San Francisco Mayor Gavin Newsom had argued that the law banning gay marriage was unconstitutional and his higher allegiance as an elected official was to the state constitution.
The Court ruled, 'A local executive does not possess such authority.' It ordered officials to enforce those provisions 'unless and until they are judicially determined to be unconstitutional and to take all necessary remedial steps to undo the continuing effects of the officials' past unauthorized actions.'
That includes 'making appropriate corrections to all relevant official records and notifying all affected same-sex couples that the same-sex marriages authorized by the officials are void and of no legal effect.'
But it offered a window of hope for gay couples when it made clear that this case was not about same-sex marriage or whether banning them is unconstitutional. 'Our decision in this case is not intended, and should not be interpreted, to reflect any view on that issue.'
The bulk of the 114-pages of the majority decision and separate opinions dealt in excruciating detail with legislative history and case law on limitations to the authority of appointed and elected officials at various levels of authority within the state.
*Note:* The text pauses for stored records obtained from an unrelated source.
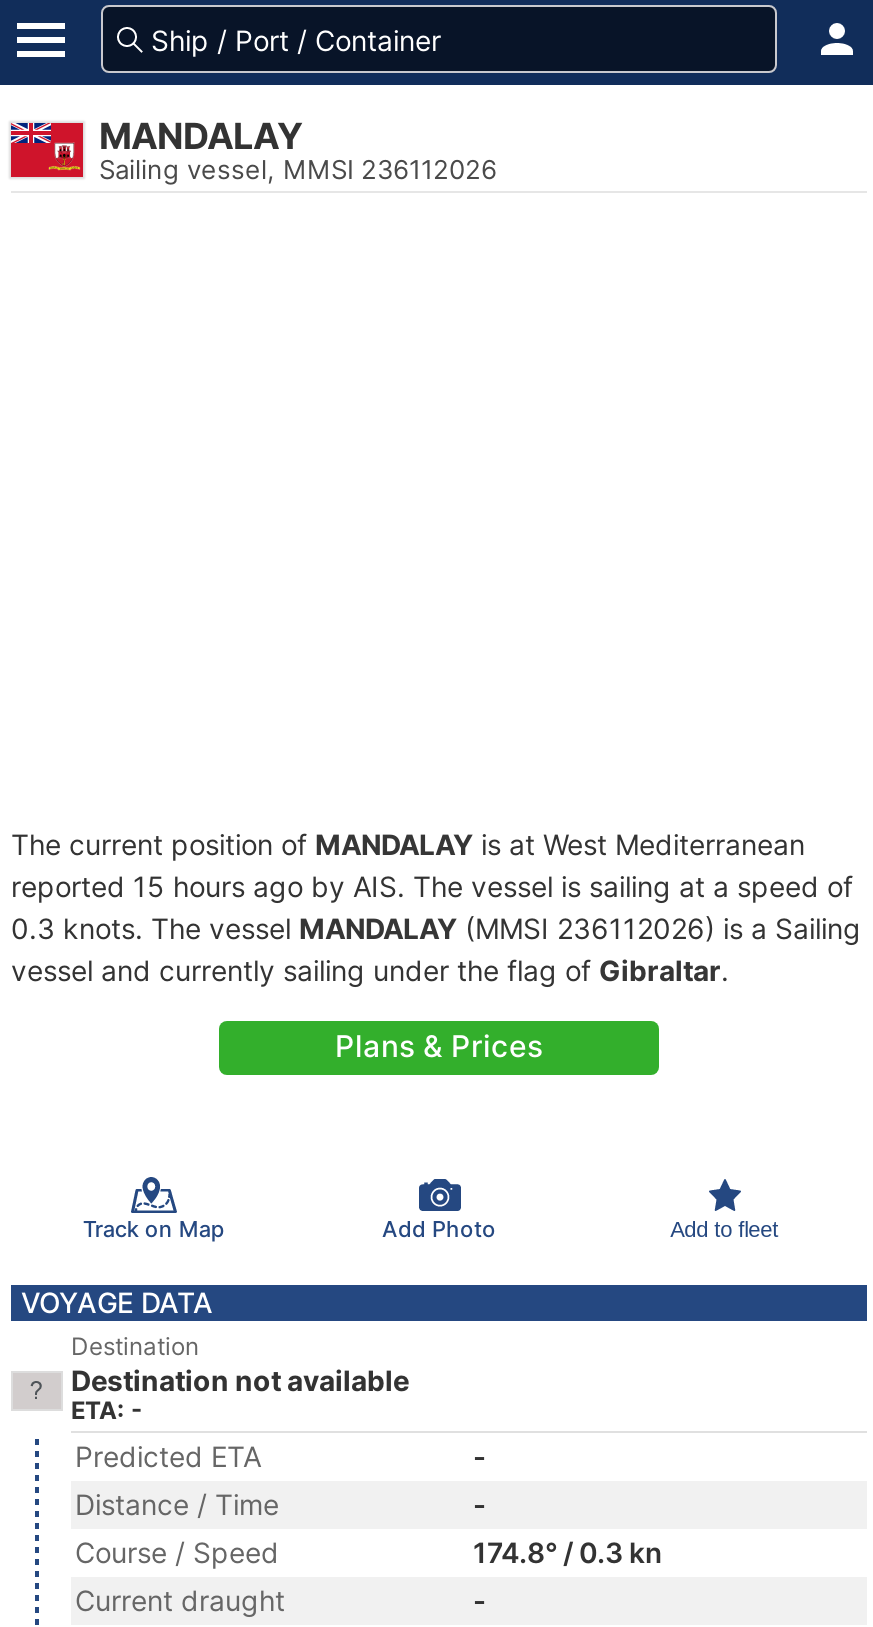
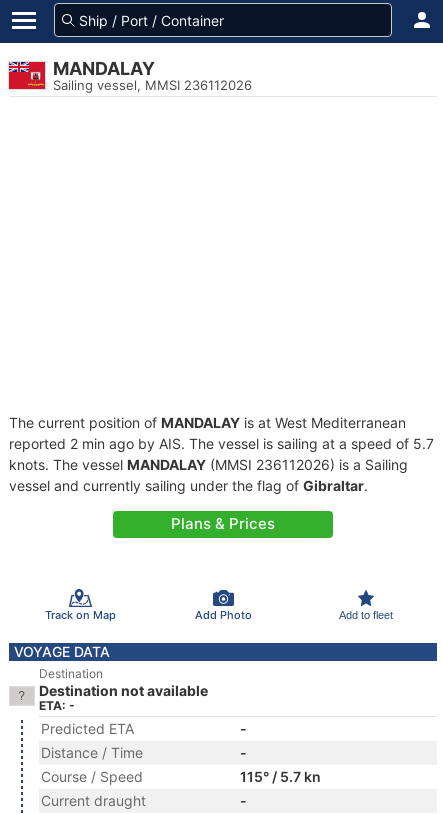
- reported 15 hours ago by AIS. The vessel is sailing at a speed of
- 0.3 knots. The vessel MANDALAY (MMSI 236112026) is a Sailing
+ reported 2 min ago by AIS. The vessel is sailing at a speed of 5.7
+ knots. The vessel MANDALAY (MMSI 236112026) is a Sailing

- 174.8° / 0.3 kn
+ 115° / 5.7 kn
It emphasized the fact that, 'Every act of the legislature is presumed constitutional until judicially declared otherwise, and the oath of office 'to obey the Constitution' means to obey the Constitution, not as the officer decides, but as judicially determined.'
The majority opinion outlined the lack of training, consistency, and procedural due process to protect individual rights in the chaos that would ensue should each city or state employee have such authority.
In a separate 12-page opinion, Justice Joyce L. Kennard agreed with the bulk of the legal argument but dissented on voiding the marriages that had already been performed. She argued that some 'defects' in marriage licenses have not made them invalid in the past, and this may turn out to be the case with the ones authorized by Newsom.
'Until that constitutional issue has been finally resolved under the California Constitution, it is premature and unwise to assert ... that the thousands of same-sex weddings performed in San Francisco were empty and meaningless ceremonies in the eyes of the law.'
Justice Kathryn Mickle Werdegar expressed a similar view in her opinion. Noting that a challenge to the constitutional question has been filed, she wrote, 'Should the relevant statutes be held unconstitutional, the relief to which the purportedly married couples would be entitled would normally include recognition of their marriages.' That was the case when state laws banning interracial marriage were declared unconstitutional.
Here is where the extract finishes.